**EXERCISE GOAL**:
Find every line in the records below that contains the word "bottom", and copy each such line.

**RECORDS SHOWN**:
........

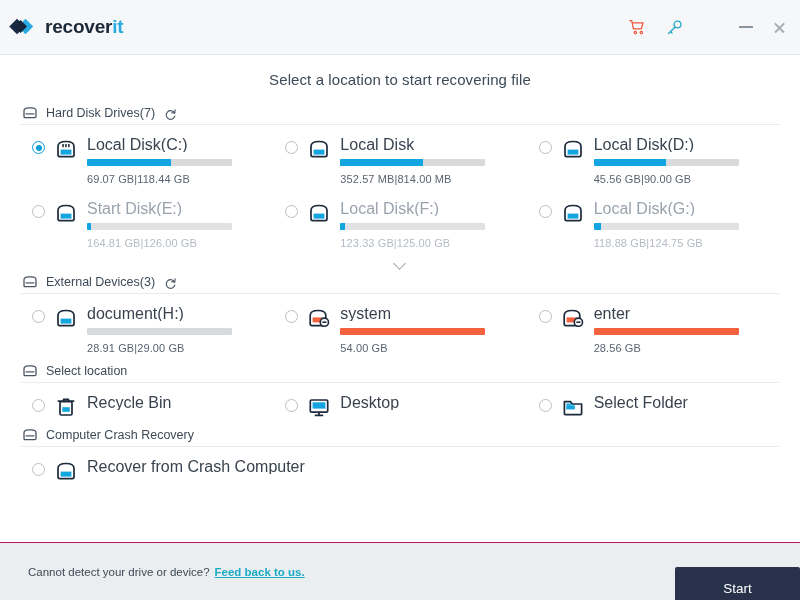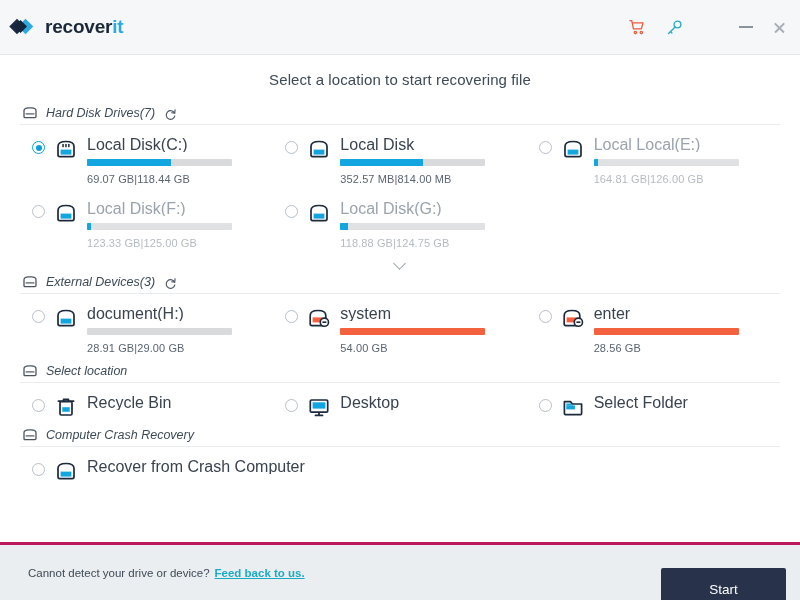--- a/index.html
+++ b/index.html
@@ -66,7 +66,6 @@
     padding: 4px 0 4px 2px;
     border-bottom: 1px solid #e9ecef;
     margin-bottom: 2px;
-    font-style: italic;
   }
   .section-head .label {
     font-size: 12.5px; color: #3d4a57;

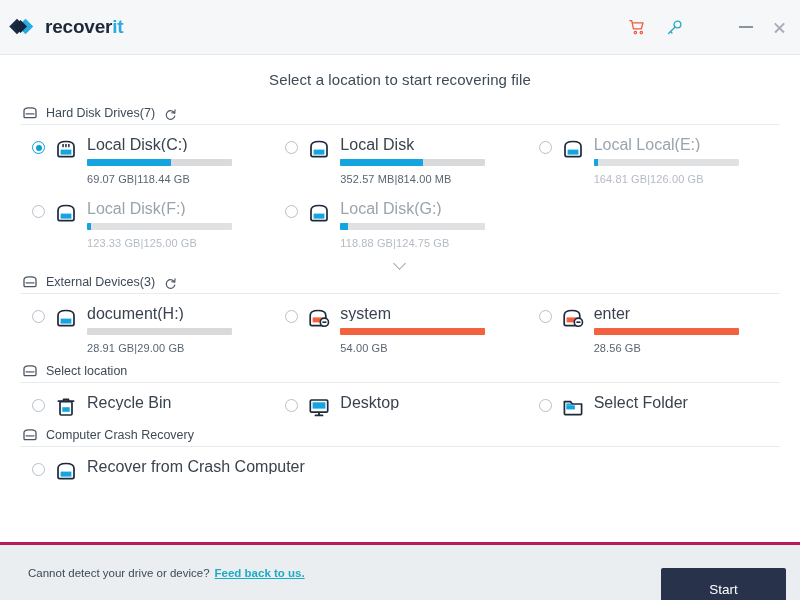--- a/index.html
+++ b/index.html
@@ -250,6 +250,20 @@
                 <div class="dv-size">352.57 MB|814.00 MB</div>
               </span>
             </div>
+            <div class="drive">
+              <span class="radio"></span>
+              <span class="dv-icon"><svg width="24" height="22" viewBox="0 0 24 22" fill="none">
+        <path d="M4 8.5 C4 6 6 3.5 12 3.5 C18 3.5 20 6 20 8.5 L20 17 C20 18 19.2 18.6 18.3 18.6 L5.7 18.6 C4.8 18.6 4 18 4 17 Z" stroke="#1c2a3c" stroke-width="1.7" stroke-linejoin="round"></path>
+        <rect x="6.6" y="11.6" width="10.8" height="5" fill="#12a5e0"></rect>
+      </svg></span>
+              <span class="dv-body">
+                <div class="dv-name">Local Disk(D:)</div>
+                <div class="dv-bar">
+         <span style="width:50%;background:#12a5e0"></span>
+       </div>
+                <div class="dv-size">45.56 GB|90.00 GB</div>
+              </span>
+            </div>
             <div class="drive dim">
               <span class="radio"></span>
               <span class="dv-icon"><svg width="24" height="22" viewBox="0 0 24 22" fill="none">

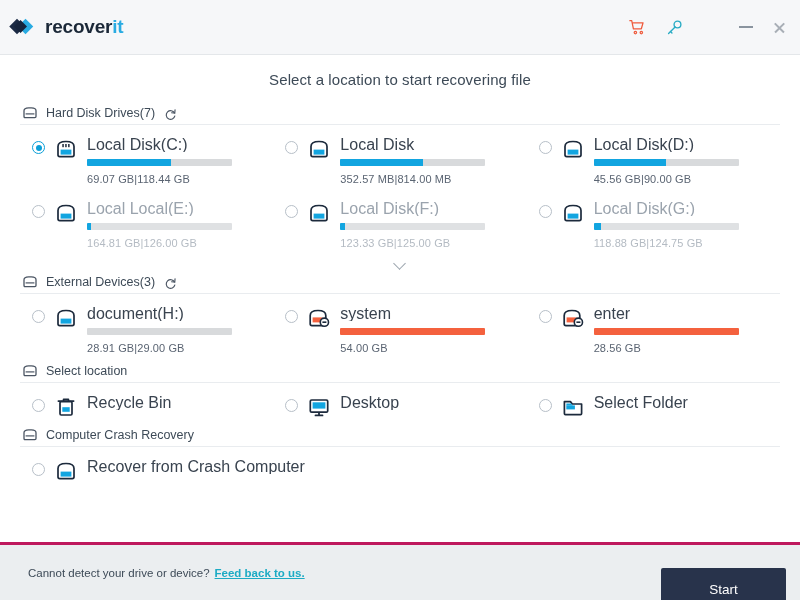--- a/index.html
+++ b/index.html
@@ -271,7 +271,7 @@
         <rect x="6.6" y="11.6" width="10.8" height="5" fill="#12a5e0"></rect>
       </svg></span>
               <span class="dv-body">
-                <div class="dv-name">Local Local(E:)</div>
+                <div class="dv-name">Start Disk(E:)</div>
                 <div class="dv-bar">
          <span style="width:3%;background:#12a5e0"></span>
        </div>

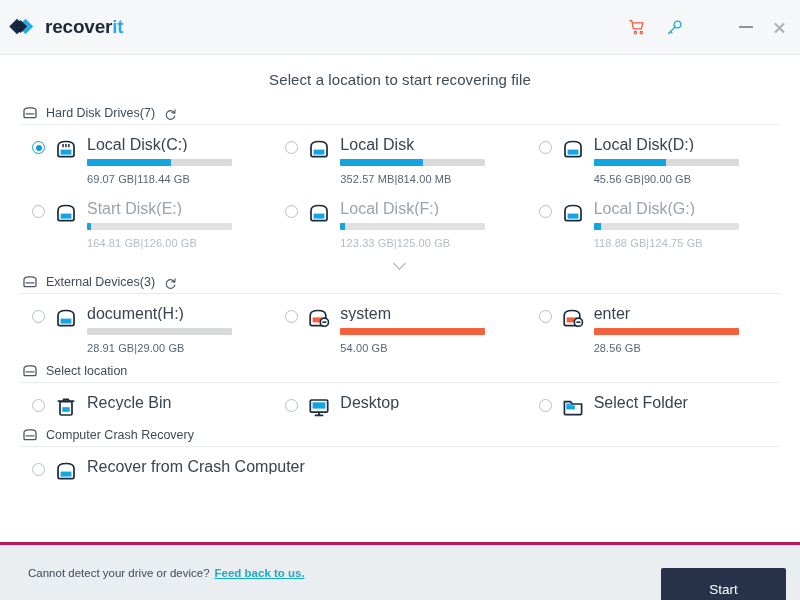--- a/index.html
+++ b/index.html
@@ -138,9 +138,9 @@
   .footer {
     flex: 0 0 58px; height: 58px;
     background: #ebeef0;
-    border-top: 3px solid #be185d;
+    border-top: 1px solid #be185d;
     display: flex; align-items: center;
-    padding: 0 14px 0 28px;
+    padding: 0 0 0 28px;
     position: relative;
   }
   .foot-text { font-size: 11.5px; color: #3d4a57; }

........

**EXERCISE ANSWER**:
     border-bottom: 1px solid #e9ecef;
     margin-bottom: 2px;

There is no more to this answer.